Required action
Pull out each line of the data that includes the word "Feature".

Detected change data
|---|

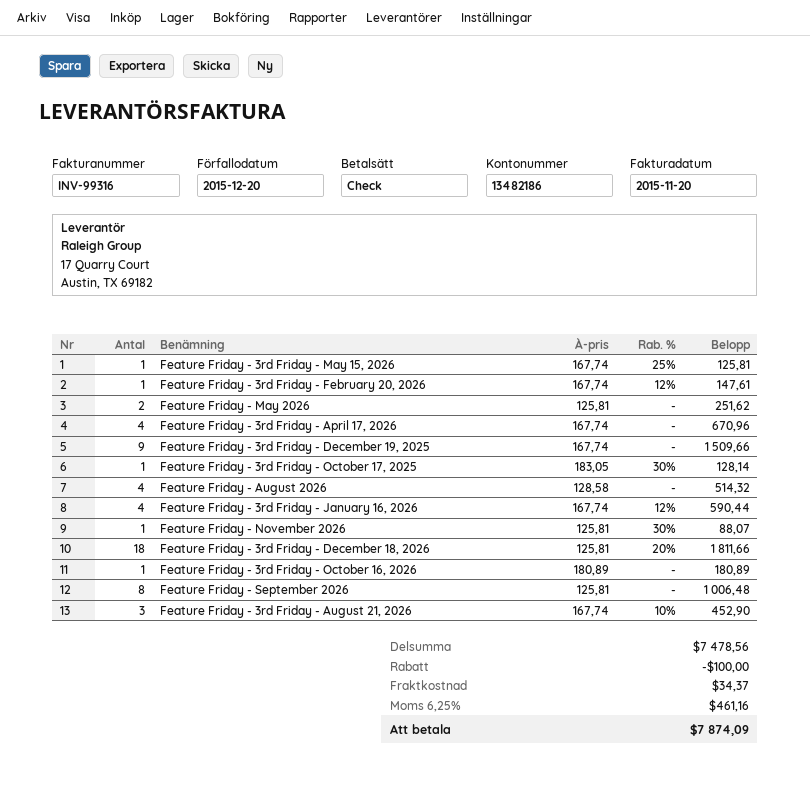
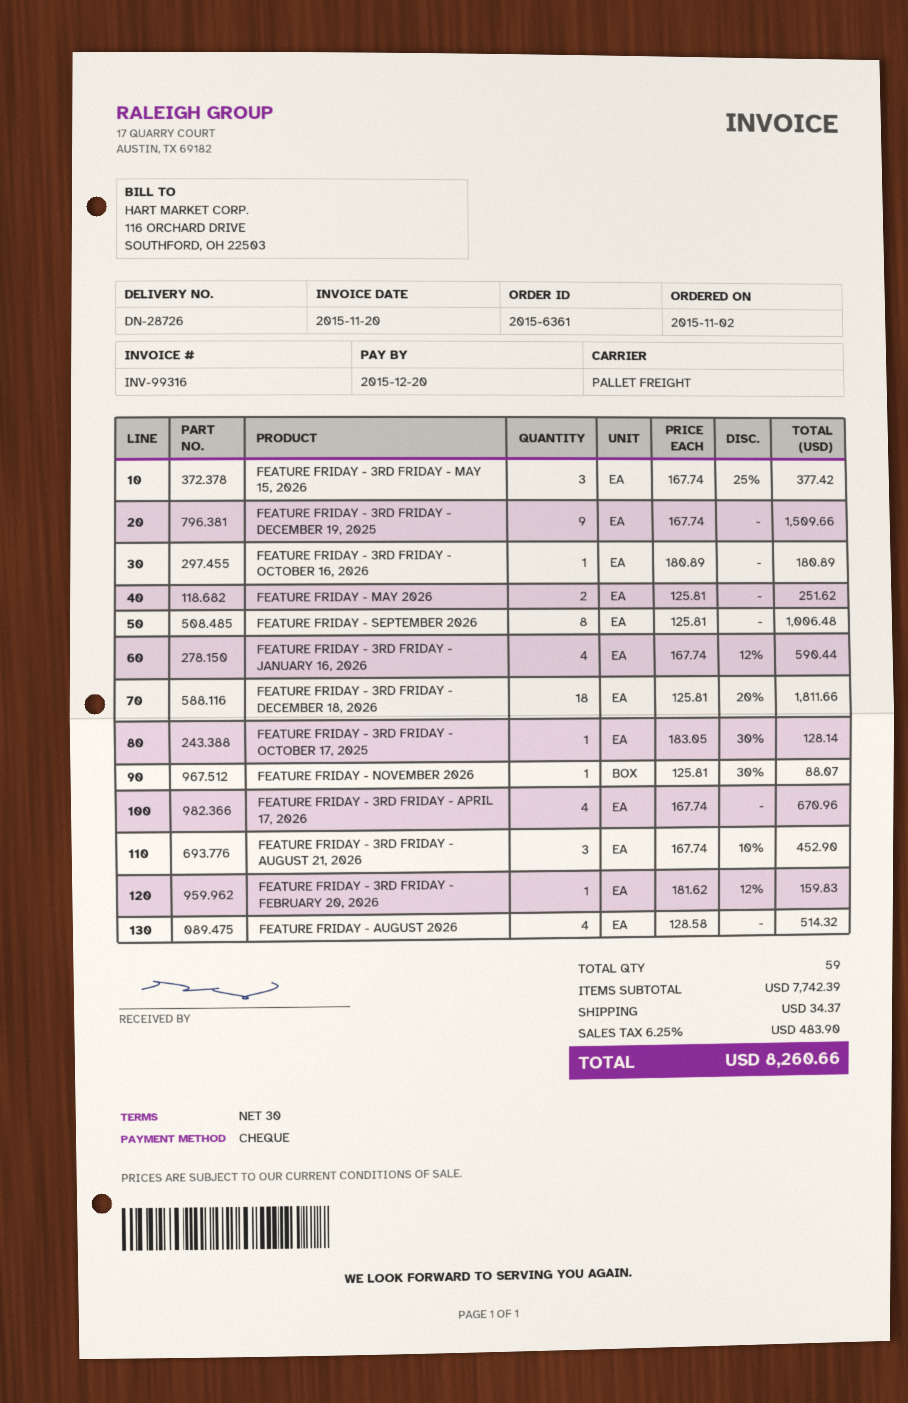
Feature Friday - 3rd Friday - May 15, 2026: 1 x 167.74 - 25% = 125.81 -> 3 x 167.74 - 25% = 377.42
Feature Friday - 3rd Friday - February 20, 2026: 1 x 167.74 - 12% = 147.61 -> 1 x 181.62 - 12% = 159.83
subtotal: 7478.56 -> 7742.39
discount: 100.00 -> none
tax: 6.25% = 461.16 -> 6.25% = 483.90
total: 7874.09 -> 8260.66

|---|

Finished exercise
Feature Friday - 3rd Friday - May 15, 2026: 1 x 167.74 - 25% = 125.81 -> 3 x 167.74 - 25% = 377.42
Feature Friday - 3rd Friday - February 20, 2026: 1 x 167.74 - 12% = 147.61 -> 1 x 181.62 - 12% = 159.83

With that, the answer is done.